その私が何故、1ヶ月という短い期間ではあったけど母を看てあげることができたのだろう?そうなったら弟に全て任せりゃいいと思っていた私が・・・不思議です。


7月に入って1度だけ、母が私を認識しない時があった。

「今日、病院の日だったわ・・・ねぇ、(私の名前)に聞いてみて」と私に言ったことがあった。

「え?(私の名前)は私だよ」と、言うと

「えーやだぁ、違うじゃない!」と、言うと母の表情が暗くなった事があった。私はわかってはいてもなんとなくショックでした。
それから毎日、「私が誰かわかる?」という確認をしていた。最初は「わかるわよぉ!(私の名前)」と言っていて、そのうち言葉がでなくなり、わかるという表情で頷くようになる・・・そんなふうでした。


思えば介護を始めた時はどんどん動かなくなる母と、言うことはわかっているのに協力的でない態度に苛立ちがあって、私の顔が疲れと険しさが出ていて認識できないほどになっていたのかも?と思いました。それからどうせ介護するなら、なるべく明るく優しく対処しようと決めて接しました。
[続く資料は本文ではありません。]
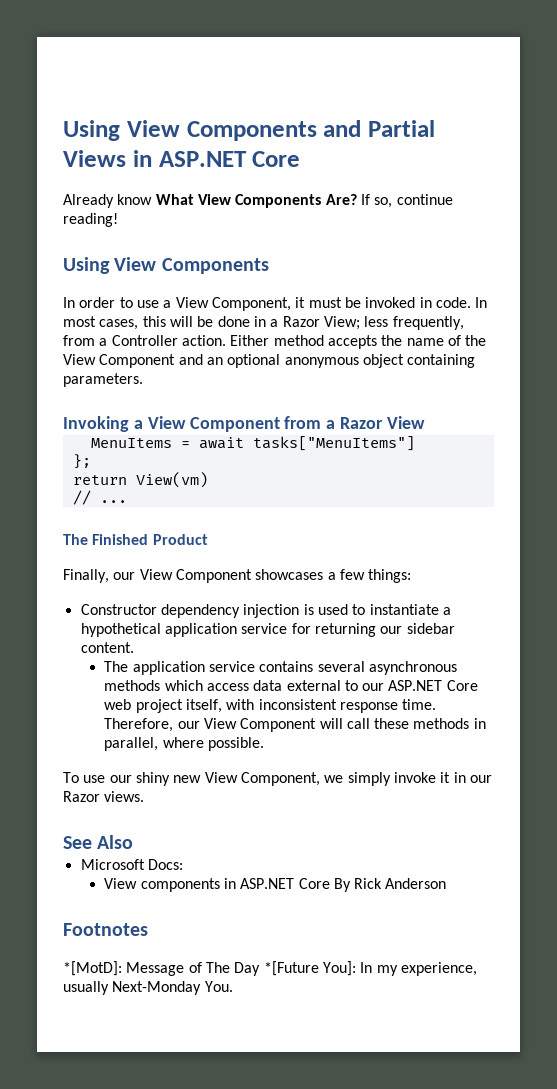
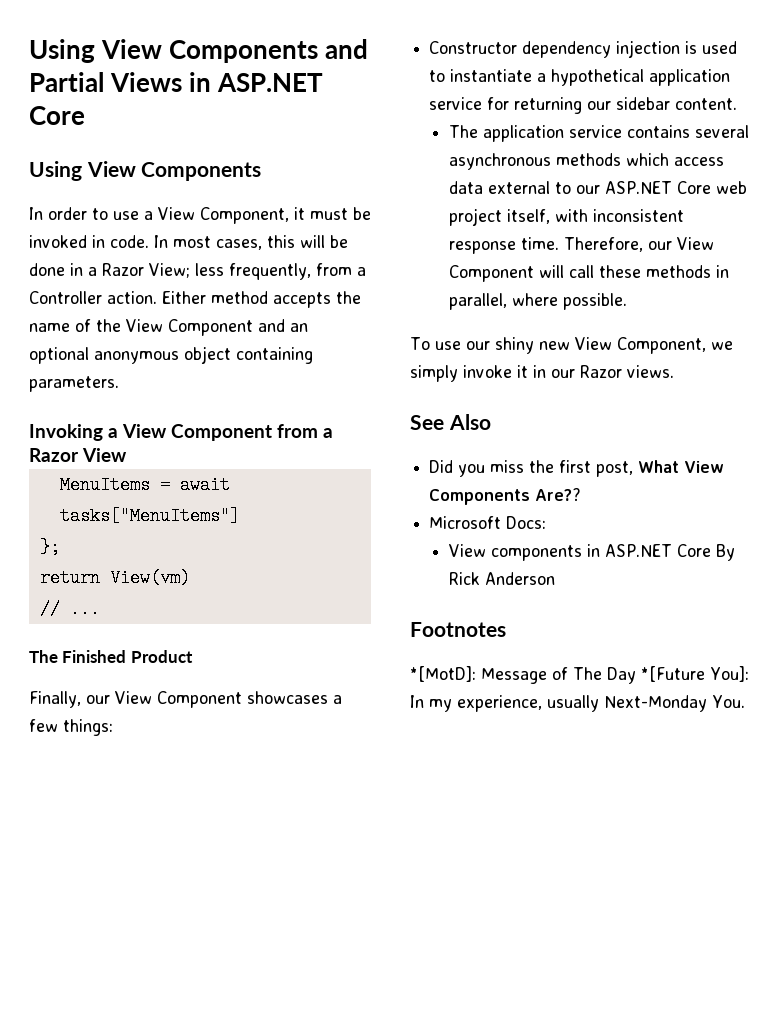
[63,194,453,208] [63,213,118,227] // Already know What View Components Are? If so, continue reading! -> (85, 115) none
(134, 842) none -> [429,460,725,477] [429,488,582,505] // Did you miss the first post, What View Components Are??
脳に出来た腫瘍がよほど痛かったのか、顔が能面のように険しい表情になり始めていたけど、仕事から帰り「お母さん、ただいま」というと穏やかな顔になり、食べ物やゼリーを与えようとしてもなかなか口を開けずに、飲み込むことも困難になってきても、私が「アーン」とすればうっすら口を開いて、もちろん時間はかかったけど器に一杯のゼリーを完食してくれました。
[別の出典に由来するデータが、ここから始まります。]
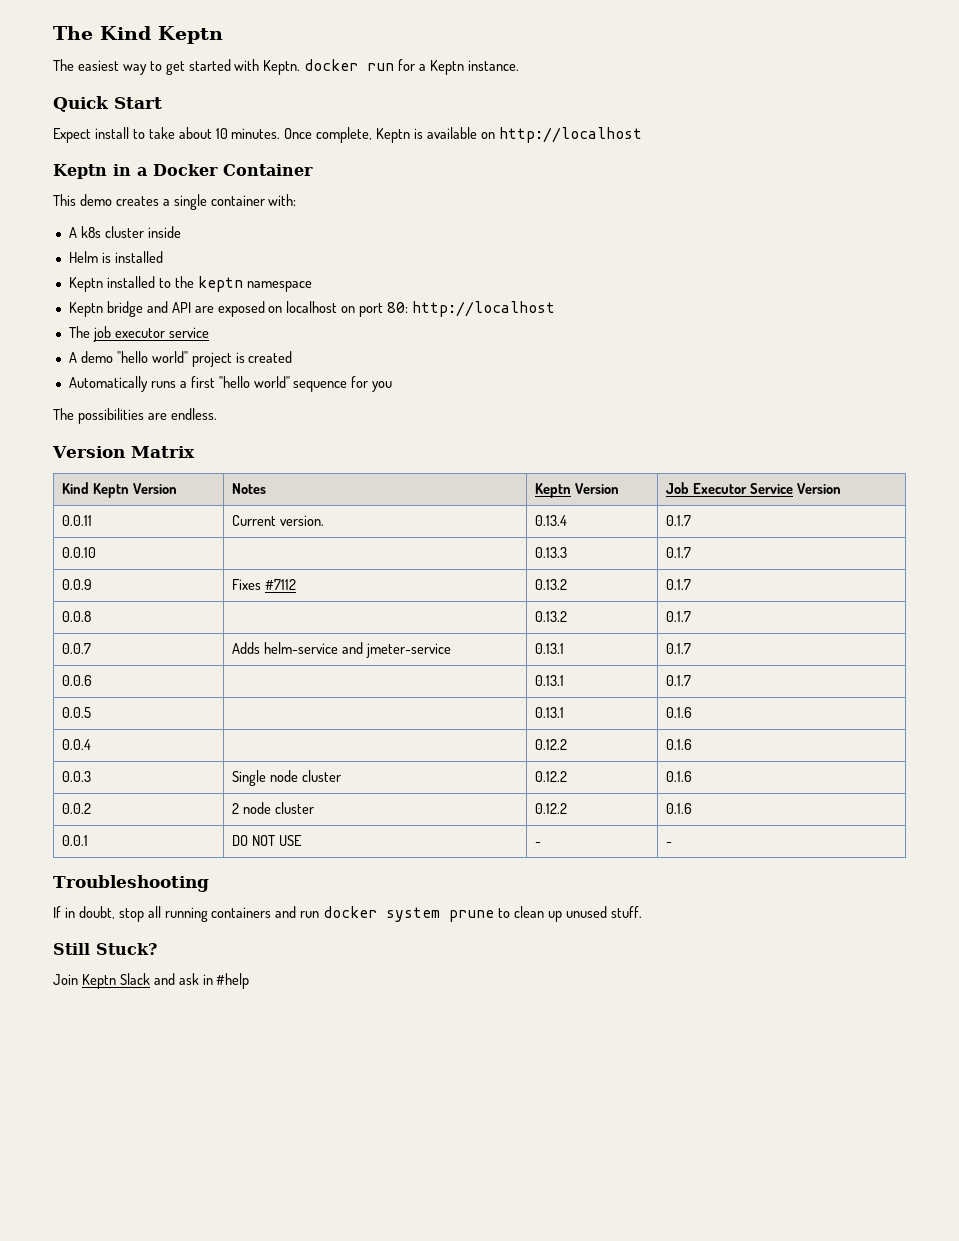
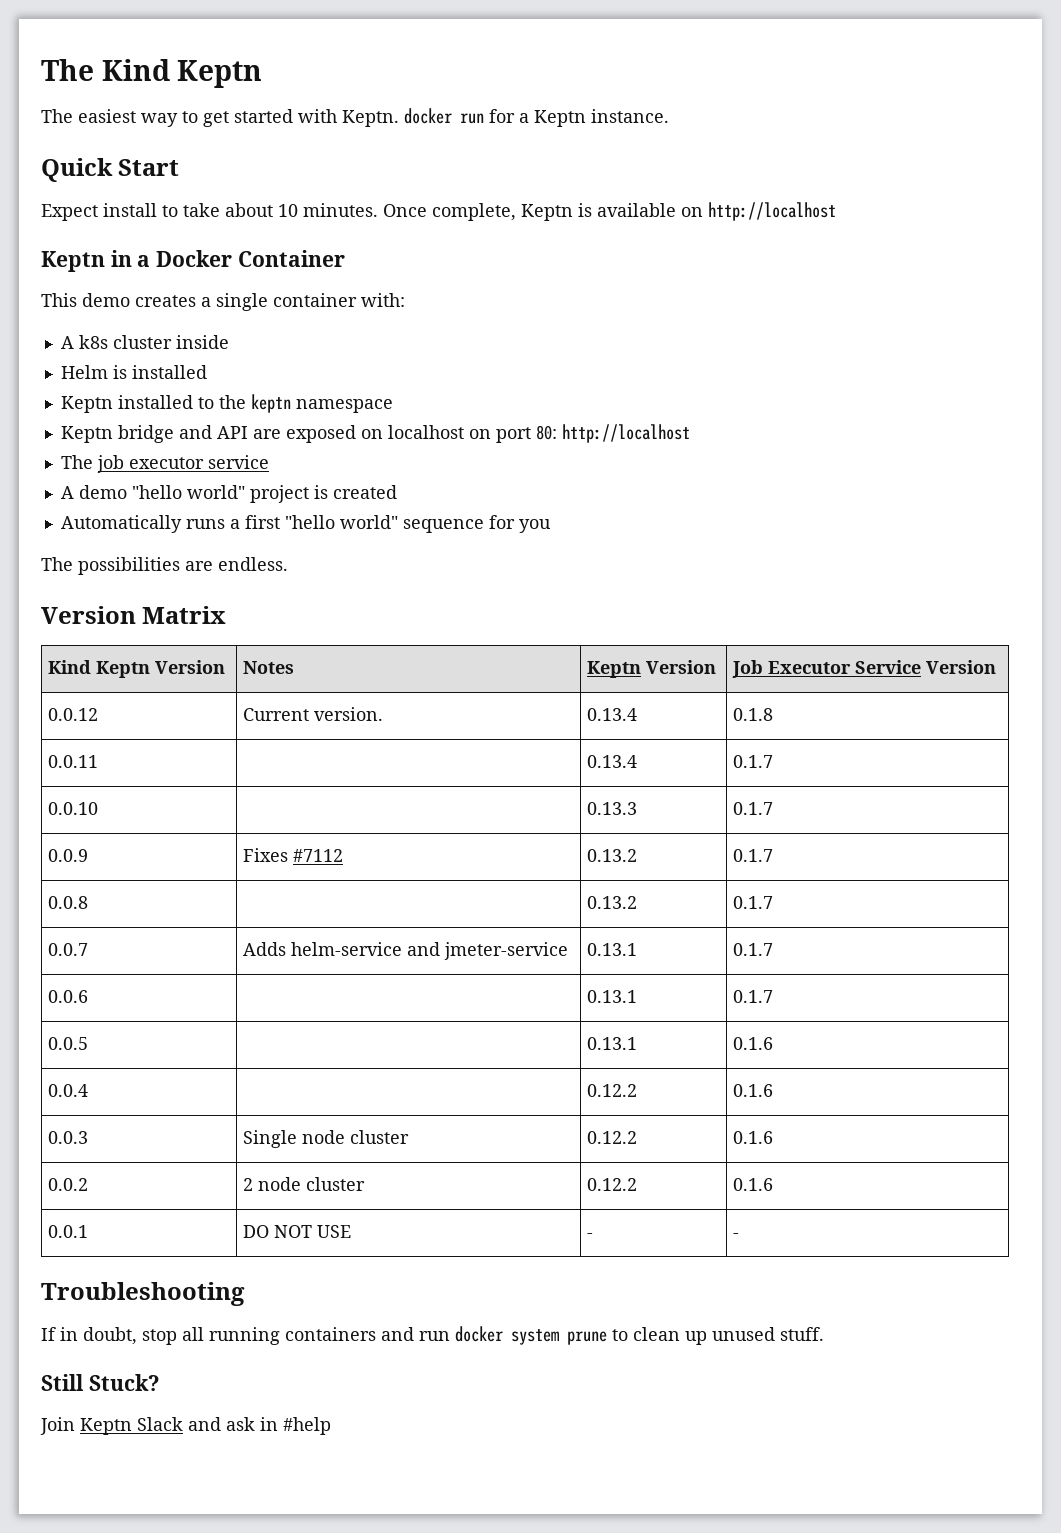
[61,515,92,526] 0.0.11 -> [48,708,99,721] 0.0.12
(567, 520) none -> [733,708,774,721] [48,755,99,768] [587,755,638,768] | 0.1.8 // 0.0.11 | | 0.13.4

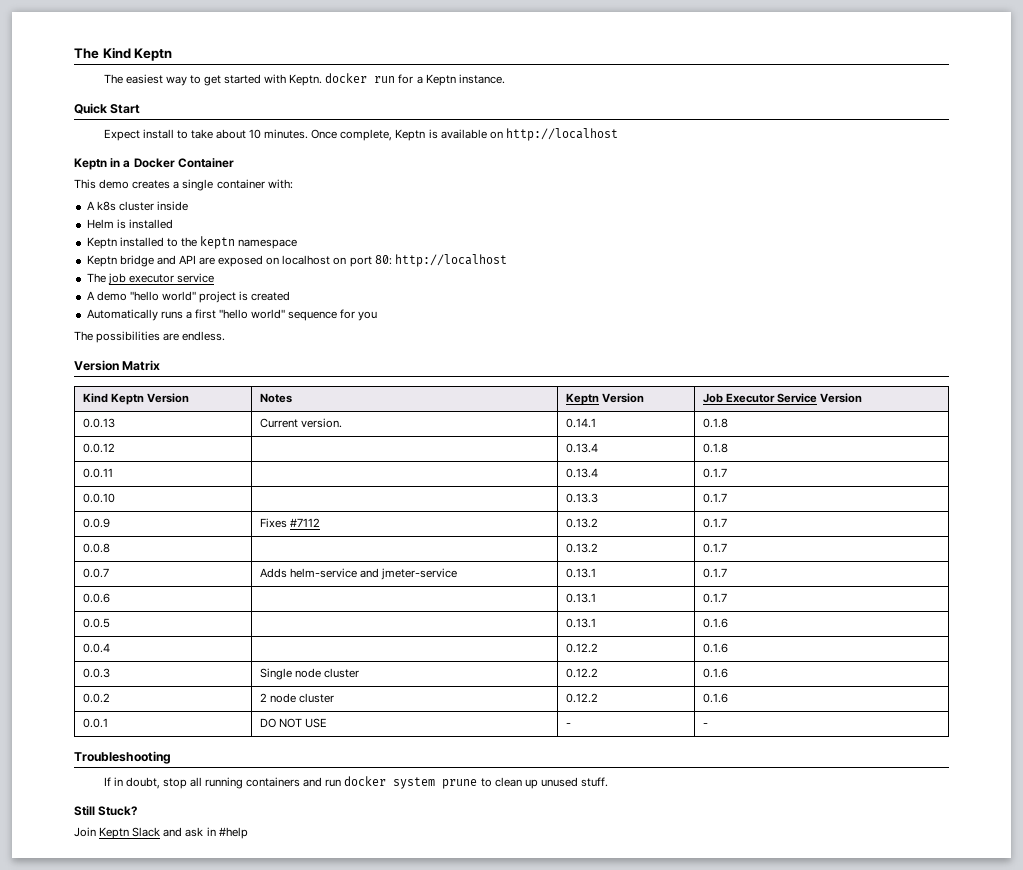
[48,708,99,721] 0.0.12 -> [82,418,115,428] 0.0.13
(384, 714) none -> [565,418,596,428] [702,418,728,428] [82,443,115,453] | 0.14.1 | 0.1.8 // 0.0.12 |

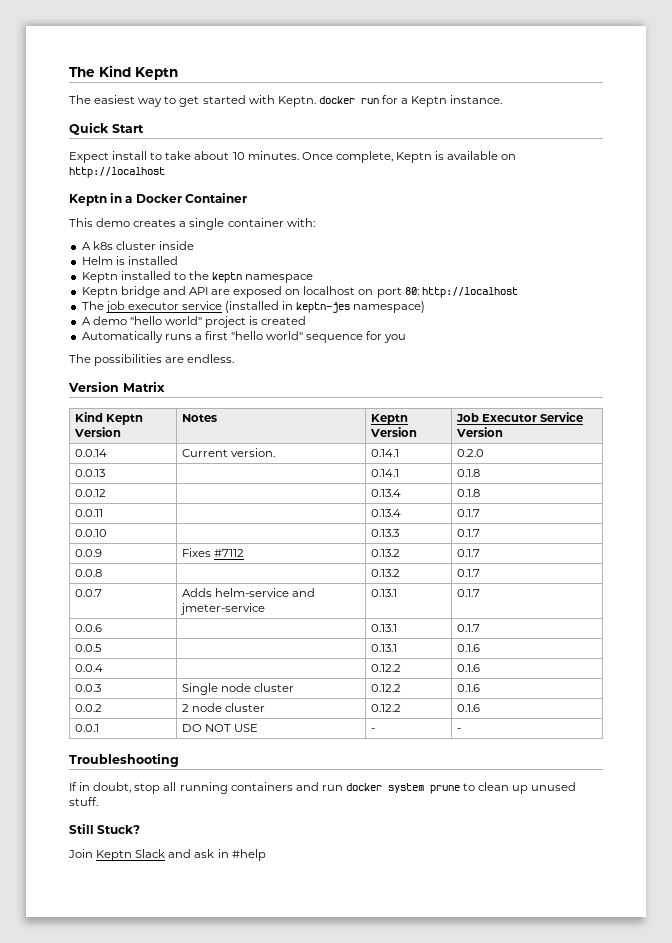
(214, 278) none -> [225,301,426,313] (installed in keptn-jes namespace)
[82,418,115,428] 0.0.13 -> [75,449,108,457] 0.0.14
(596, 423) none -> [457,449,485,457] [75,469,106,477] [371,469,400,477] | 0.2.0 // 0.0.13 | | 0.14.1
新しい部屋での介護、2日目の夜、母の意識がまだあった最後の日も穏やかな顔で、私が口に運ぶゼリーを食べましたが、母は動く右手で私に手を合わせました。


母に対してはいろんな感情がありましたが、その仕草で私はそれまでの全てを忘れました。許せたわけではないと思う。そこまで出来た人間ではないし(笑)でも、もうなんのわだかまりもなく、亡くなってお骨になり遺影を見ると寂しさすらこみ上げます。


25日の深夜に亡くなって、30日が通夜、31日が告別式と時間が空いてしまったのだけど、その間に交友関係の多かった母にたくさんの人が弔問に来ていただけた。
その人たちと最後のお別れできて、母も母の親しかった人達も悔いはないかと思う。

私は鬼や悪魔の子ではなくて「人の子」だったんだなぁと、しみじみと思うことができました。